Clare came up beside him.
“This is what a predated nest looks like,” he said. There wasn’t much to see. A few scraps of leathery-looking shell.
“That’s what happens when you go away,” said Richard. He stood up slowly, brushing the sand from his hands. “With a species so fragile like this, every nest counts, every egg counts.”
Clare could feel her eyes filling up, and she turned her face away from him. He’d probably think it was the turtles she was crying about.
But he didn’t. “I’m sorry, Clare,” he said. “I’m not blaming you. I’m blaming myself.”
She turned to him quickly. She didn’t care if he saw her crying now. “Maybe you shouldn’t have left them, then,” she said.
He stared at her.
She’d blurted that out quickly and there was no going back now. “Just so you know,” she said, “I didn’t want to come here this summer. It was you who asked for me to come.”

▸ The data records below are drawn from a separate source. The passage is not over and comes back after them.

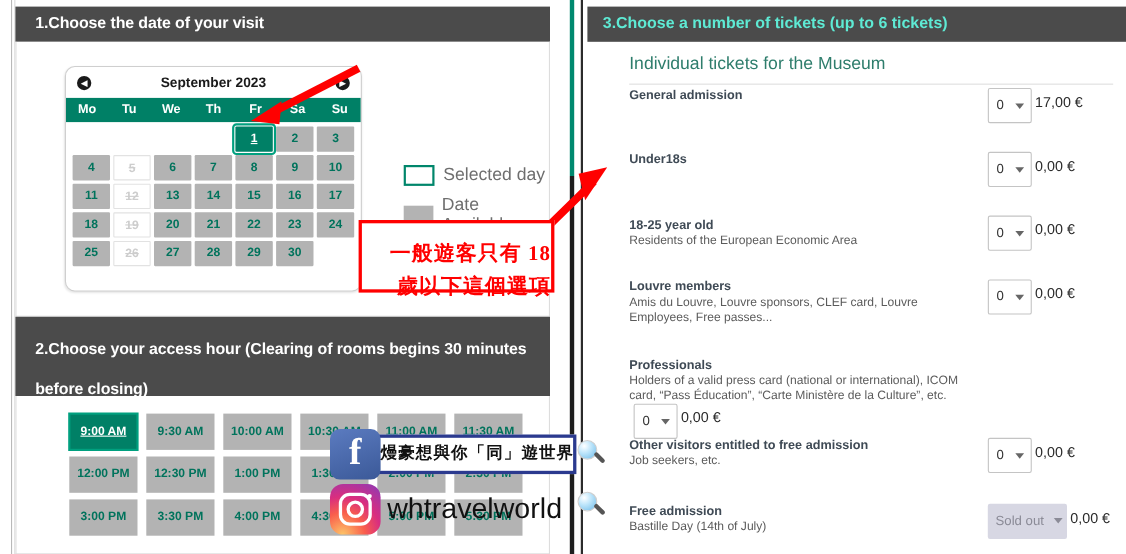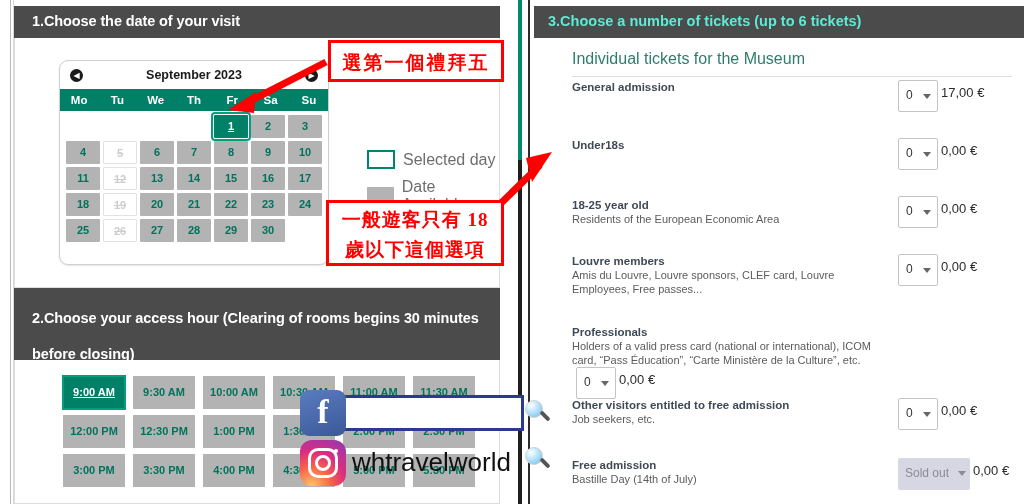--- a/index.html
+++ b/index.html
@@ -142,21 +142,21 @@
   .sel-box.soldout .caret { border-top-color:#8b8b97; right:4px; }
   .price { font-size:13px; color:#2b2b2b; margin-left:3px; padding-top:5px; white-space:nowrap; }
 
   
   .ann-box {
     position:absolute; border:3px solid #ff0000; background:#fff;
     color:#ff0000; font-weight:bold; text-align:center;
     font-family:"Liberation Serif", serif;
   }
   #ann1 { left:328px; top:40px; width:176px; height:42px; font-size:19px; line-height:40px; letter-spacing:2px; }
-  #ann2 { left:326px; top:200px; width:178px; height:66px; font-size:19px; line-height:30px; padding-top:2px; letter-spacing:1px; }
+  #ann2 { left:326px; top:200px; width:178px; height:66px; font-size:19px; line-height:30px; padding-top:13px; letter-spacing:1px;text-align:right; }
   #ann3 { left:536px; top:133px; width:466px; height:42px; border:3px solid #ff0000; background:transparent; }
 
   .ann-svg { position:absolute; left:0; top:0; width:1024px; height:504px; pointer-events:none; }
 
   
   .wm-fb {
     position:absolute; left:306px; top:395px; width:218px; height:36px;
     background:#fff; border:3px solid #2b3a8f; display:flex; align-items:center;
   }
   .fb-icon {
@@ -427,31 +427,31 @@
 
   <svg class="ann-svg" viewBox="0 0 1024 504">
 
     <path d="M326,62 L250,101" stroke="#ff0000" stroke-width="7" fill="none"></path>
     <polygon points="228,110 256,92 254,113" fill="#ff0000"></polygon>
 
     <path d="M470,236 L497,207 L540,165" stroke="#ff0000" stroke-width="7" fill="none"></path>
     <polygon points="552,152 532,182 526,158" fill="#ff0000"></polygon>
   </svg>
 
-  <div class="ann-box" id="ann1">選第一個禮拜五</div>
 
   <div class="ann-box" id="ann2">
     <div>一般遊客只有 18</div>
     <div>歲以下這個選項</div>
   </div>
 
   <div id="ann3"></div>
 
   <div class="wm-fb"></div>
   <div class="fb-icon">f</div>
+  <div class="wm-fb-txt">熳豪想與你「同」遊世界</div>
 
   <div class="ig-icon">
     <div class="sq"></div>
     <div class="ci"></div>
     <div class="dot"></div>
   </div>
   <div class="wm-ig-txt">whtravelworld</div>
 
   <div class="mag" id="mag1">
     <div class="lens"></div>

She started running back to the house. Either she was faster than he was, or he didn’t try to catch up with her. She ran into the kitchen and up to the room which was her room and closed the door behind her.
7
It was half an hour later when she heard him coming upstairs. He knocked on the door.
“You can come in,” she said. She was sitting on the bed, leaning against the wall. Her knees were bent and she had her arms wrapped around her legs, holding them close against her body.
He stood in the doorway. “I’m not very good about talking about things, Clare,” he said. “Never have been. But I guess as much as I don’t like talking, I’ve got to say something now.”
He leaned sideways against the doorframe, ran his finger up along the grain of the wood. “Looks to me that we’ve got two choices here. Either we can throw in the towel and call up your Aunt Eva and you spend the rest of the time with her. Or we hang on and see if we can get anything going for us.”
Clare didn’t say anything right away. She looked down at the quilt, studied the pattern.
“I’d say either way was OK with me,” said Richard, “but that wouldn’t be the truth, Clare. The truth is that I’d rather you said you wanted to hang on, because that’s what I’d like to do. Give us some more time. See what we can do? Or maybe I should put that differently.” He paused for a moment, cleared his throat. “What I should say is, give me more time, see what I can do. What you’re doing is—well—OK.”
“All right, then,” said Clare.
“All right, what?”
“Number two,” she said, and she looked up at him now.
Richard stood straight up. “That’s good,” he said. “Thank you, Clare.” And he went back downstairs.
8
In the afternoon Richard said they would go kayaking, so Clare went upstairs to put on her bathing suit. She’d brought three, and none of them seemed right. She had to stand on the bed to see all of her in the mirror over the bureau. Finally she chose the one that covered her the most, and pulled a big T-shirt over it.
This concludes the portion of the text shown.